The best thing that can be said about this condition is that my kids like to snuggle with me because I’m cushy. Also, I’m perfectly healthy for my weight–blood pressure and sugars are normal. Certainly the extra weight doesn’t help my fibromyalgia, but I’ve been thinner and the pain wasn’t measurably better.
But when it gets warm, I sweat. A lot. I can’t wear a skirt comfortably without Spanx because my inner thighs get raw from chafing; along the underwire line of my bra, too. I like to swim, but between my year-long pallor and the rolls and ridges, I don’t just sit around in my swimsuit–I’m either in the water, or I’m covered up.

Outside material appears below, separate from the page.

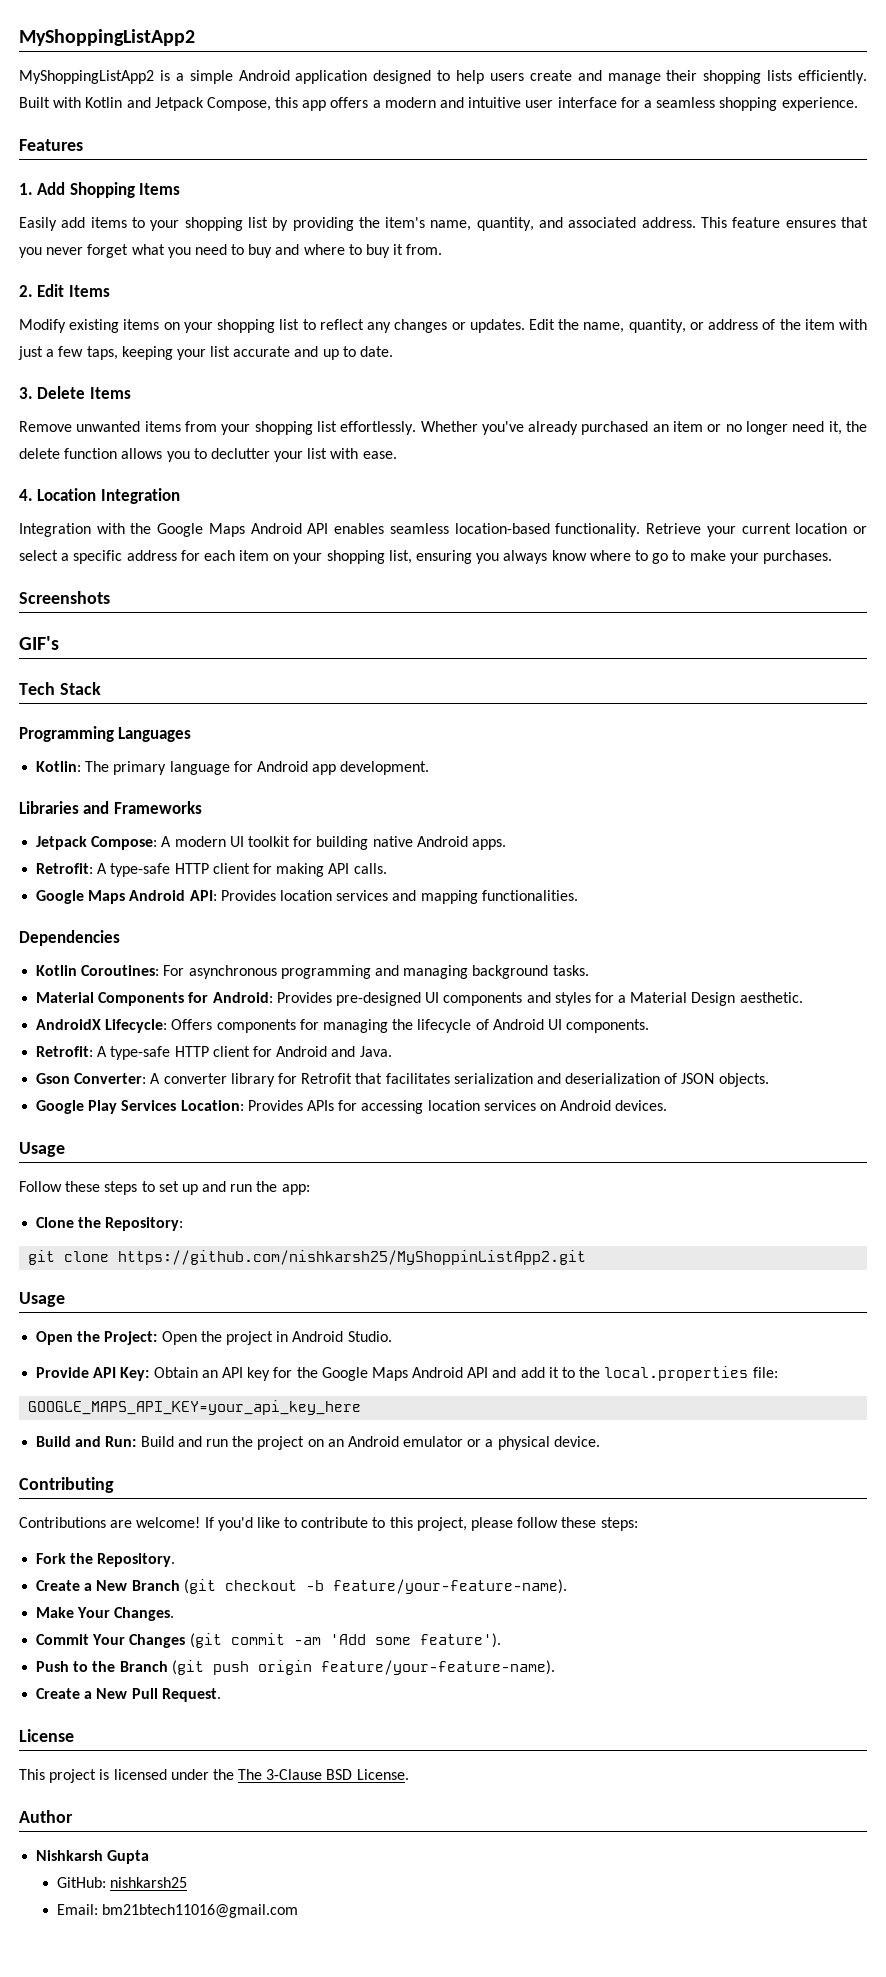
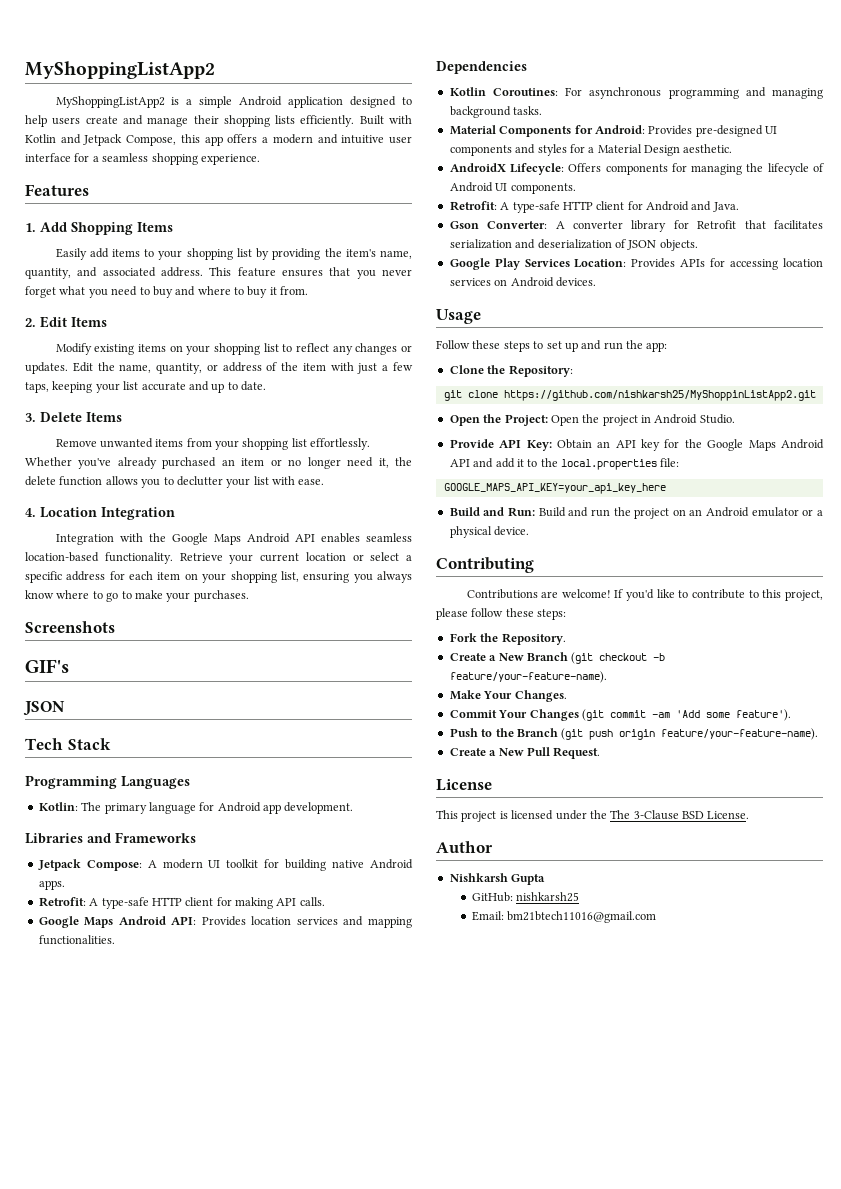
  GIF's
+ JSON
  git clone https://github.com/nishkarsh25/MyShoppinListApp2.git
- Usage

And then there’s the psychological side. My self-esteem has never been particularly strong. My mom used to bemoan the fact that, despite the lavish praise and compliments she used to shower on her kids, my sister and I both ended up with self-esteem as bad as hers. It wasn’t until I was 30 that I realized that it didn’t matter what she said about us–it was the fact that she never had a nice word for herself that got handed down to her children. Sexual assault didn’t help either. He was the first guy I’d ever let see my naked body. He looked, crossed the room, and turned out the light. That left a deep mark.
Sometimes, I think it’s not so bad, that I carry the extra weight well enough, that I’m pretty enough in other ways to let that slide. But what I see in the mirror doesn’t match what I see if I’m unlucky enough to get caught in a picture. Sometimes, I don’t even recognize myself–I squint at the fat person on film, until my breath catches and I realize that’s me. That my mirror is a funhouse mirror after all, but the kind that fools you into thinking things are better than they actually are.
And the culture finds all sorts of ways to remind plus-size women that they’re less than. Affordable plus-size clothes are made of cheap fabrics and rejected patterns that would never be found in the juniors or misses racks. It gets even worse if you need maternity clothes. Sure, companies like j.jill make nice, classic clothes from quality fabrics in “women’s” sizes, but they don’t carry them in stores where those women can actually try them on–we’re left with catalog roulette. And pretty lingerie? Only Frederick’s of Hollywood carries plus-size “sexy” underwear in their stores, and the fabrics are all tasteless and harsh against the skin.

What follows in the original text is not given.